The tale hints at man as voyeur: the Beast looks on at his prisoner Belle, able to see all that is going on in his castle through using a magic mirror as his CCTV. He can see Belle, but tragically he is not tender enough to be able to communicate with her.
He and Belle will be delivering an essay on aesthetics to their young audiences. The philosophical message of the Beast is that only things which are capable of ugliness can be beautiful. The Enlightenment had suggested that objects and ideas which inspired powerful nervous reactions were ugly and brutish, unless they were found in the classics - Ovid and the like - and kept there.
But with Burke's 1757 essay, The Sublime and the Beautiful, we have the precursor of the Romantic movement of the late 18th century, which proclaimed that human and natural wildness constituted the "sublime". Sublimity is allied to grandeur. It may or may not be beautiful, but it is always more more than merely pretty. The Beast may be violent, but he suffers for it and at least he isn't merely mannered.

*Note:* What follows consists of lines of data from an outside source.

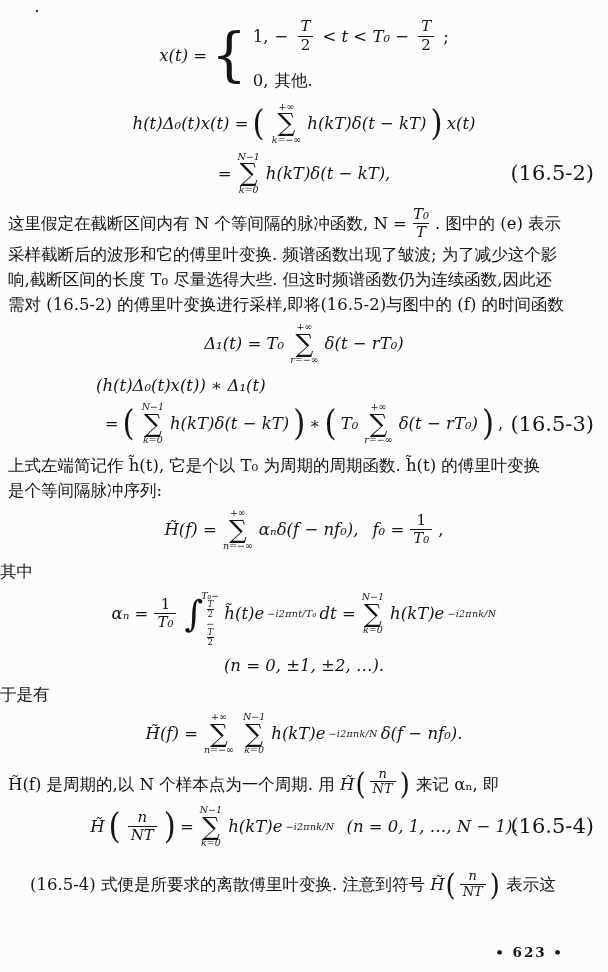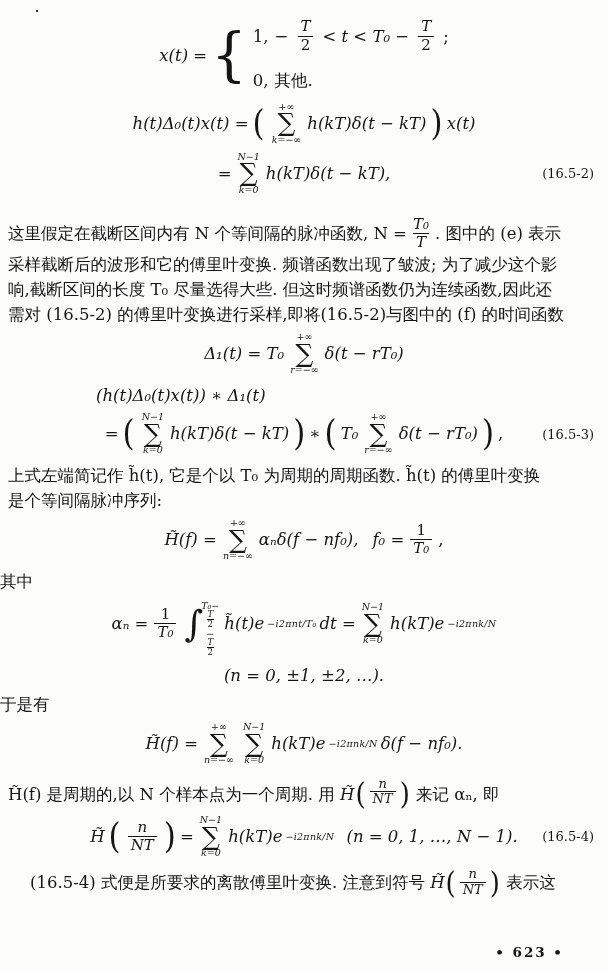--- a/index.html
+++ b/index.html
@@ -16,21 +16,21 @@
   .para{margin:0 6px 0 8px;}
   .indent{padding-left:22px;}
   
   .eqrow{
     position:relative;
     display:flex;align-items:center;justify-content:center;
     gap:3px;font-size:16.5px;font-style:italic;
   }
   .eqlabel{
     position:absolute;right:14px;top:50%;transform:translateY(-50%);
-    font-style:normal;font-size:13px;
+    font-style:normal;font-size:21px;
   }
   .it{font-style:italic;}
   .up{font-style:normal;}
   
   .frac{display:inline-flex;flex-direction:column;align-items:center;
         vertical-align:middle;line-height:1.15;margin:0 3px;font-size:15px;}
   .frac .fd{border-top:1.2px solid #151515;padding:0 3px;}
   .frac .fn{padding:0 3px;}
   
   .sum{display:inline-flex;flex-direction:column;align-items:center;
@@ -112,21 +112,21 @@
     <span>=</span>
     <span class="sum">
       <span class="lim">N−1</span>
       <span class="sg">∑</span>
       <span class="lim">k=0</span>
     </span>
     <span>h(kT)δ(t − kT),</span>
     <span class="eqlabel">(16.5-2)</span>
   </div>
 
-  <div class="para cn" style="margin-top:18px;">
+  <div class="para cn" style="margin-top:8px;">
     <div style="display:flex;align-items:center;flex-wrap:nowrap;">
       <span>这里假定在截断区间内有 N 个等间隔的脉冲函数, N =</span>
       <span class="frac it">
         <span class="fn">T₀</span>
         <span class="fd">T</span>
       </span>
       <span>. 图中的 (e) 表示</span>
     </div>
     <div>采样截断后的波形和它的傅里叶变换. 频谱函数出现了皱波; 为了减少这个影</div>
     <div>响,截断区间的长度 T₀ 尽量选得大些. 但这时频谱函数仍为连续函数,因此还</div>
@@ -280,21 +280,21 @@
       <span class="sg">∑</span>
       <span class="lim">k=0</span>
     </span>
     <span>h(kT)e</span>
       <span class="exp">−i2πnk/N</span>
     <span style="width:6px;"></span>
     <span>(n = 0, 1, …, N − 1).</span>
     <span class="eqlabel">(16.5-4)</span>
   </div>
 
-  <div class="para cn indent" style="margin-top:6px;display:flex;align-items:center;">
+  <div class="para cn indent" style="margin-top:18px;display:flex;align-items:center;">
     <span style="white-space:pre;">(16.5-4) 式便是所要求的离散傅里叶变换. 注意到符号 </span>
     <span class="it">H̃</span>
     <span class="bp" style="font-size:26px;">(</span>
     <span class="frac it" style="font-size:13px;">
       <span class="fn">n</span>
       <span class="fd">NT</span>
     </span>
     <span class="bp" style="font-size:26px;">)</span>
     <span style="white-space:pre;"> 表示这</span>
   </div>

Herbert Read's account of Beauty and the Beast in a 1962 essay quotes Nietzsche, "Greek art has taught us that there are no truly beautiful surfaces without dreadful depths", but he mourns the excesses that flow from celebrating the fearsome: "Again and again modern artists have disowned the concept of the beautiful." Don't we just know it.
Yet in the Vollard Suite, Picasso created in the Thirties a great and lovely modern work by examining at length all the themes that are to be found in Beauty and the Beast, and many of those of Ovid. Echoing drawings by Goya and especially Rembrandt, he sketched and resketched images of male roughness and worse as it revelled in, was bewildered at, or redeemed by female tenderness and loveliness. It might depict the male artist gazing longingly at the sleeping model before idealising her in a statue; a Minotaur aching to slough off his hairy carapace. Or just a lover gazing at his mistress (a theme taken up by Stanley Spencer among many others).
After seeing Beauty and the Beast, audiences might be advised that further reading should include the Thames and Hudson "World of Art" series, including its volumes Picasso, Romanticism and Art, and Sexuality in Western Art. The Beast would almost certainly have them in the library which Disney has him donating to Belle in his attempts to woo her. He has time before curtain up tonight to nip out and add the new Hughes/Ovid volume.
In fact, if Ovid could time-warp himself into the here and now, he would probably enjoy a seat in the stalls.
'Tales from Ovid' by Ted Hughes (Faber, pounds 7.99).